EXERCISE AIM: Restate each record below word for word, skipping images.

DATA RECORDS:
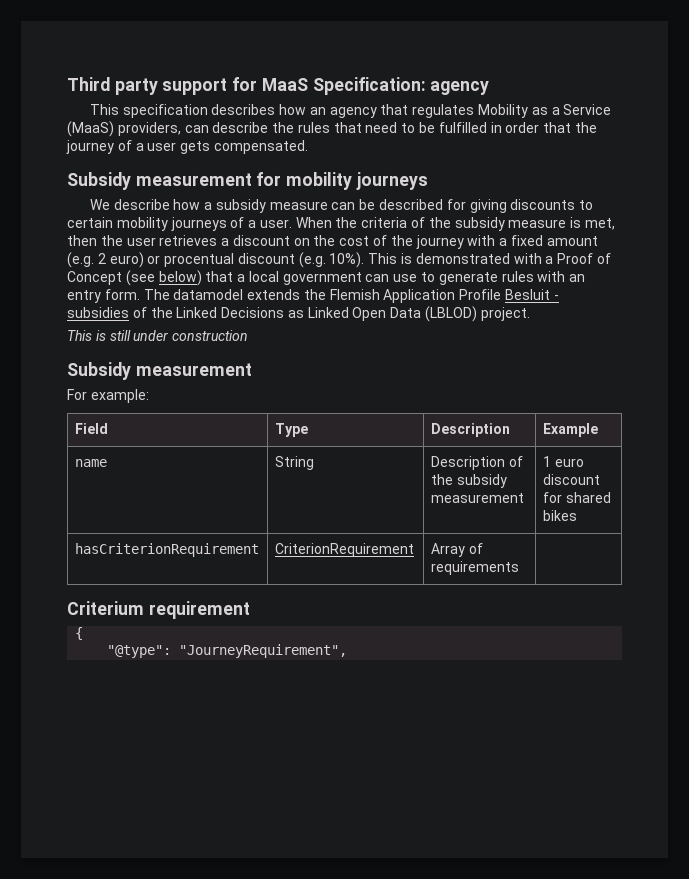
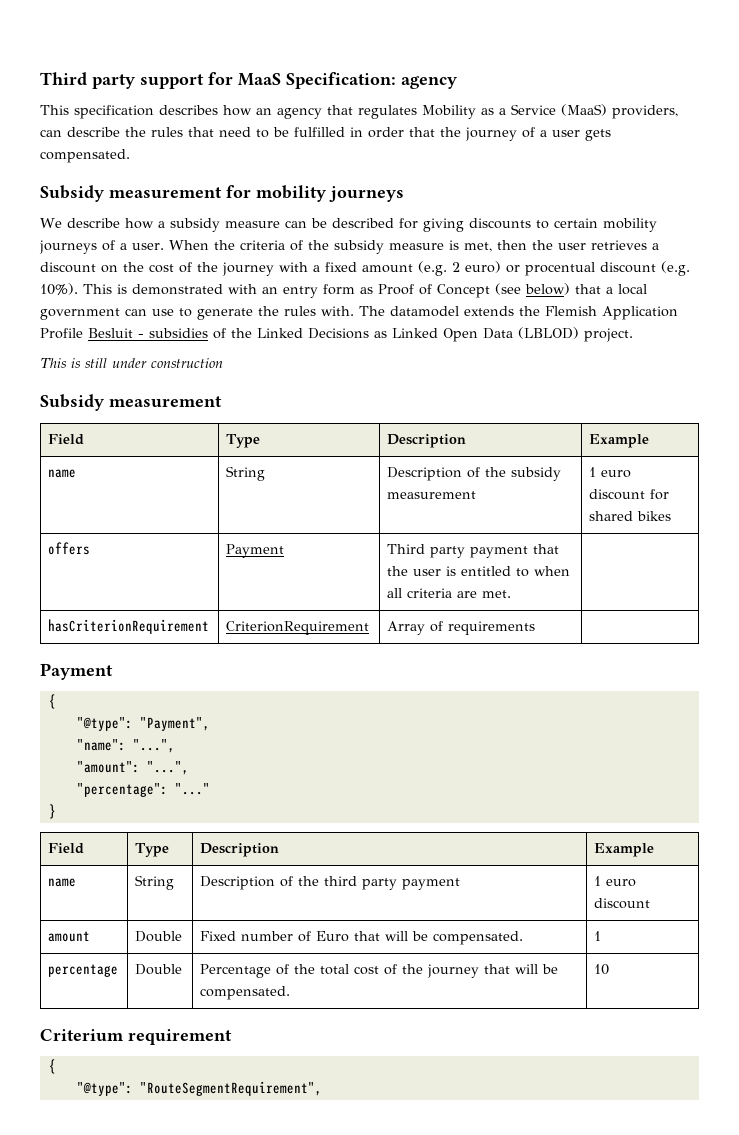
[545,256,554,264] a -> [262,284,373,298] an entry form as
[501,271,586,282] [67,289,140,303] rules with an entry form. -> [258,306,354,316] the rules with.
[67,389,149,403] // For example: -> (222, 401) none
(577, 515) none -> [48,542,91,555] [226,544,285,558] [387,544,560,558] [387,566,571,577] [387,588,512,598] // offers | Payment | Third party payment that the user is entitled to when all criteria are met. |
(519, 568) none -> [40,663,113,680] [48,694,56,709] [76,717,210,731] [76,739,175,753] [76,761,189,775] [76,783,210,797] [48,804,56,819] [48,843,85,854] [135,843,170,857] [200,843,280,857] [594,843,655,857] [48,878,77,887] [135,875,175,890] [200,876,461,890] [594,876,637,887] [594,898,651,909] [48,931,91,942] [135,931,183,942] [200,931,524,945] [594,931,602,941] [48,964,119,977] [135,964,183,975] [200,964,559,978] [200,986,291,1000] [594,964,610,975] // Payment // { // "@type": "Payment", // "name": "...", // "amount": "...", // "percentage": "..." // } // Field | Type | Description | Example // name | String | Description of the third party payment | 1 euro discount // amount | Double | Fixed number of Euro that will be compensated. | 1 // percentage | Double | Percentage of the total cost of the journey that will be compensated. | 10
[179,644,348,658] "JourneyRequirement", -> [139,1081,322,1096] "RouteSegmentRequirement",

RESPONSE TO THE TASK:
[545,256,554,264] a -> [262,284,373,298] an entry form as
[501,271,586,282] [67,289,140,303] rules with an entry form. -> [258,306,354,316] the rules with.
[67,389,149,403] // For example: -> (222, 401) none
(577, 515) none -> [48,542,91,555] [226,544,285,558] [387,544,560,558] [387,566,571,577] [387,588,512,598] // offers | Payment | Third party payment that the user is entitled to when all criteria are met. |
(519, 568) none -> [40,663,113,680] [48,694,56,709] [76,717,210,731] [76,739,175,753] [76,761,189,775] [76,783,210,797] [48,804,56,819] [48,843,85,854] [135,843,170,857] [200,843,280,857] [594,843,655,857] [48,878,77,887] [135,875,175,890] [200,876,461,890] [594,876,637,887] [594,898,651,909] [48,931,91,942] [135,931,183,942] [200,931,524,945] [594,931,602,941] [48,964,119,977] [135,964,183,975] [200,964,559,978] [200,986,291,1000] [594,964,610,975] // Payment // { // "@type": "Payment", // "name": "...", // "amount": "...", // "percentage": "..." // } // Field | Type | Description | Example // name | String | Description of the third party payment | 1 euro discount // amount | Double | Fixed number of Euro that will be compensated. | 1 // percentage | Double | Percentage of the total cost of the journey that will be compensated. | 10
[179,644,348,658] "JourneyRequirement", -> [139,1081,322,1096] "RouteSegmentRequirement",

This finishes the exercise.